_Problem to work on_
Find "- set GEMINI_API_KEY=your_key_here" and "- Note: Free" in the records below. Copy the lines holding them and every line between, exactly, and no others.
(Records for this exercise Opens)
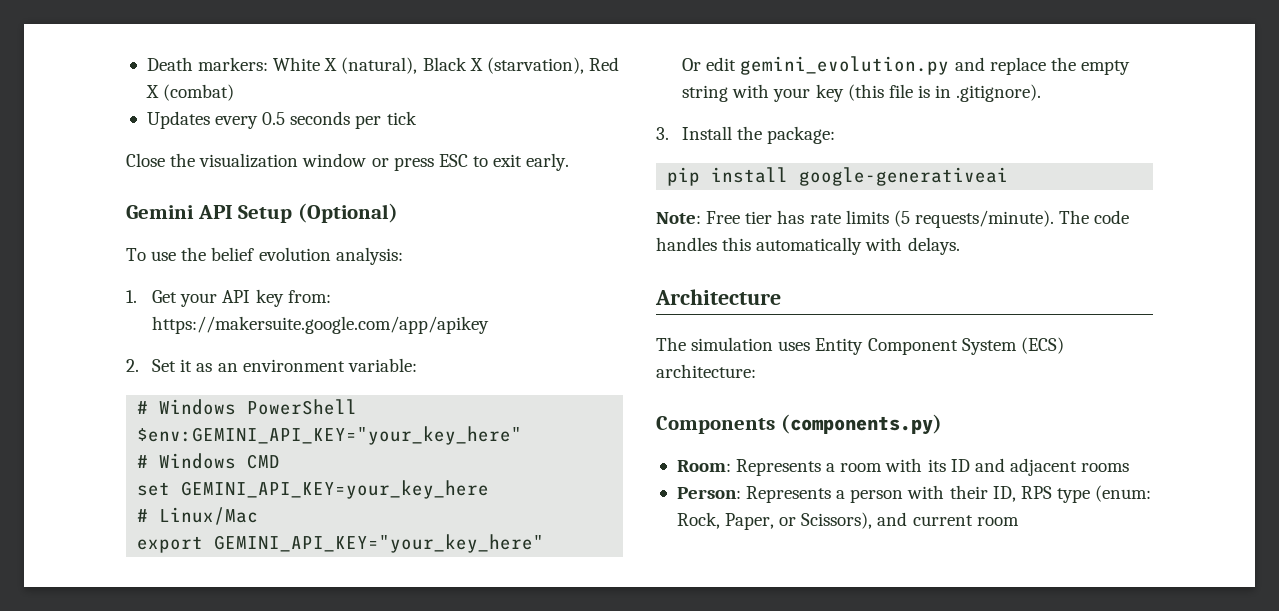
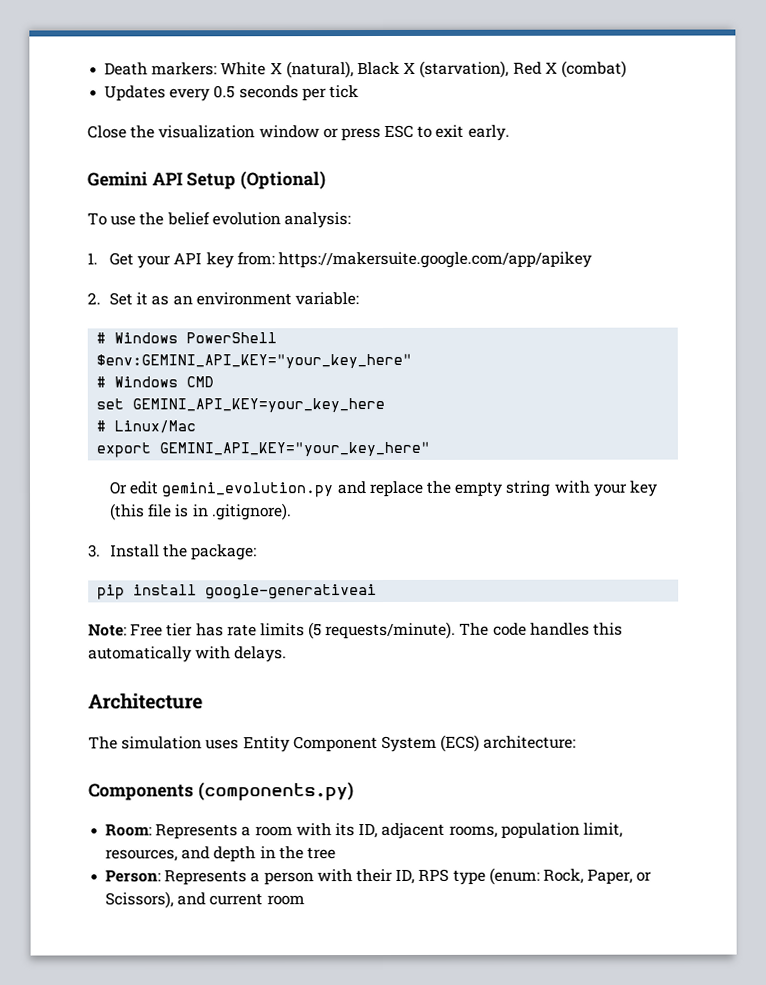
- Room: Represents a room with its ID and adjacent rooms
+ Room: Represents a room with its ID, adjacent rooms, population limit, resources, and depth in the tree

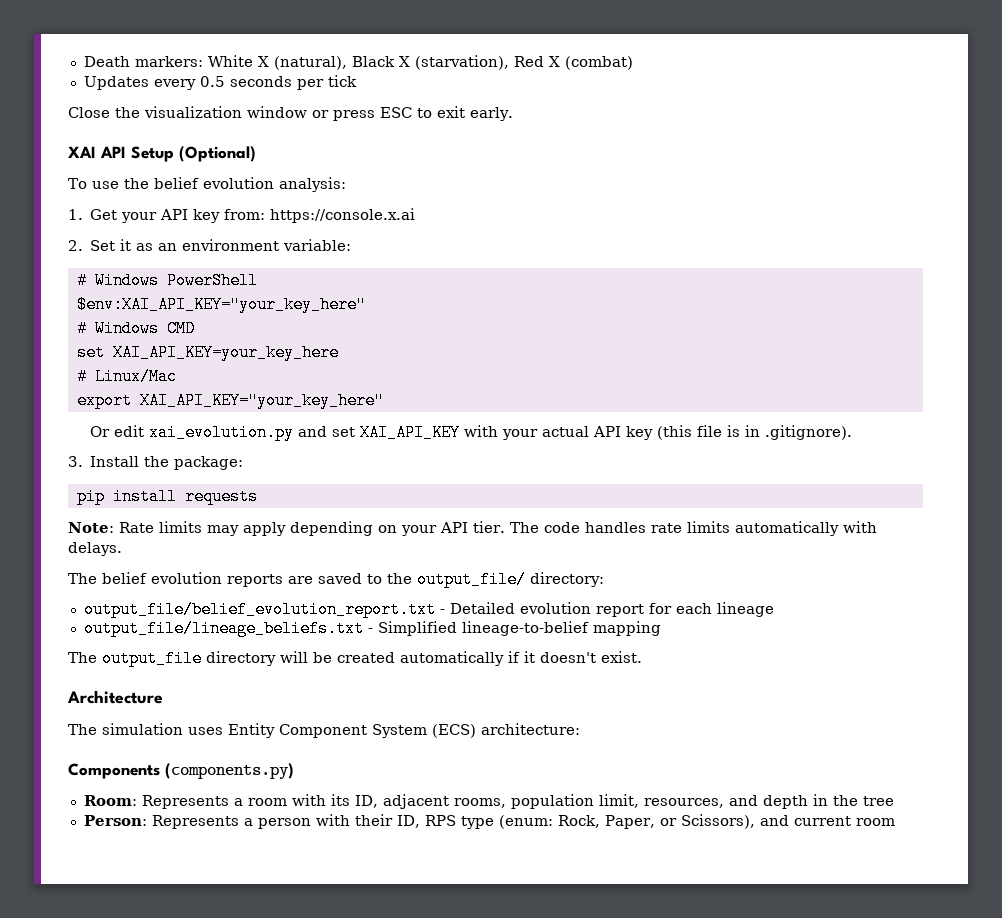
- Gemini API Setup (Optional)
+ XAI API Setup (Optional)
- 1. Get your API key from: https://makersuite.google.com/app/apikey
+ 1. Get your API key from: https://console.x.ai
- $env:GEMINI_API_KEY="your_key_here"
+ $env:XAI_API_KEY="your_key_here"
- set GEMINI_API_KEY=your_key_here
+ set XAI_API_KEY=your_key_here
- export GEMINI_API_KEY="your_key_here"
+ export XAI_API_KEY="your_key_here"
- Or edit gemini_evolution.py and replace the empty string with your key (this file is in .gitignore).
+ Or edit xai_evolution.py and set XAI_API_KEY with your actual API key (this file is in .gitignore).
- pip install google-generativeai
+ pip install requests
- Note: Free tier has rate limits (5 requests/minute).
+ Note: Rate limits may apply depending on your API tier.
- The code handles this automatically with delays.
+ The code handles rate limits automatically with delays.
+ The belief evolution reports are saved to the output_file/ directory:
+ output_file/belief_evolution_report.txt - Detailed evolution report for each lineage
+ output_file/lineage_beliefs.txt - Simplified lineage-to-belief mapping
+ The output_file directory will be created automatically if it doesn't exist.

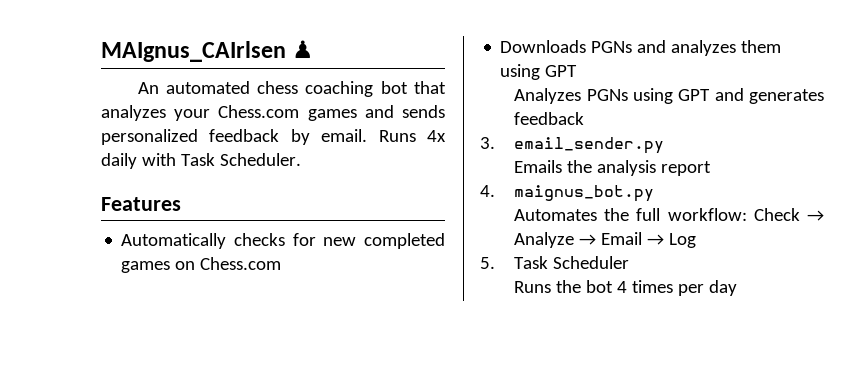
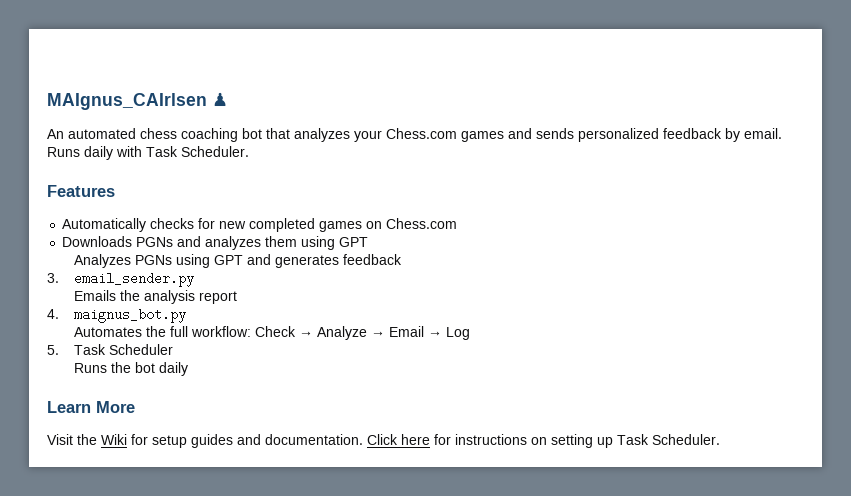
- Runs 4x daily with Task Scheduler.
+ Runs daily with Task Scheduler.
- Runs the bot 4 times per day
+ Runs the bot daily
+ Learn More
+ Visit the Wiki for setup guides and documentation. Click here for instructions on setting up Task Scheduler.

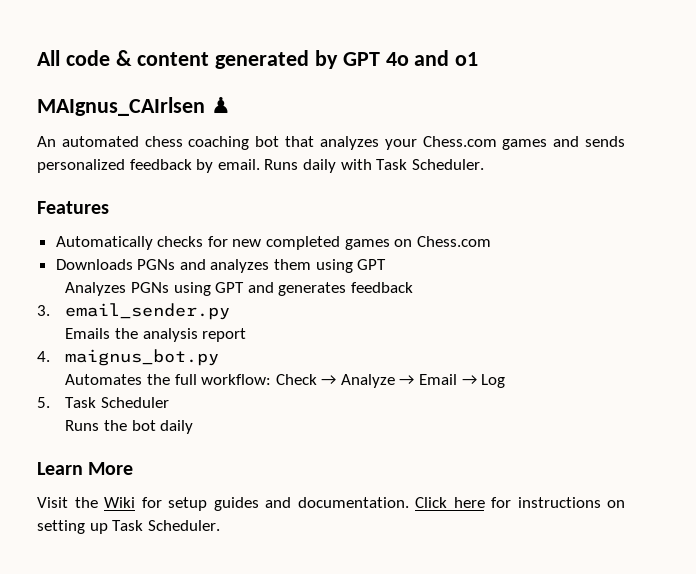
+ All code & content generated by GPT 4o and o1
(Records for this exercise Closes)
_Output of the task_
- set GEMINI_API_KEY=your_key_here
+ set XAI_API_KEY=your_key_here
- export GEMINI_API_KEY="your_key_here"
+ export XAI_API_KEY="your_key_here"
- Or edit gemini_evolution.py and replace the empty string with your key (this file is in .gitignore).
+ Or edit xai_evolution.py and set XAI_API_KEY with your actual API key (this file is in .gitignore).
- pip install google-generativeai
+ pip install requests
- Note: Free tier has rate limits (5 requests/minute).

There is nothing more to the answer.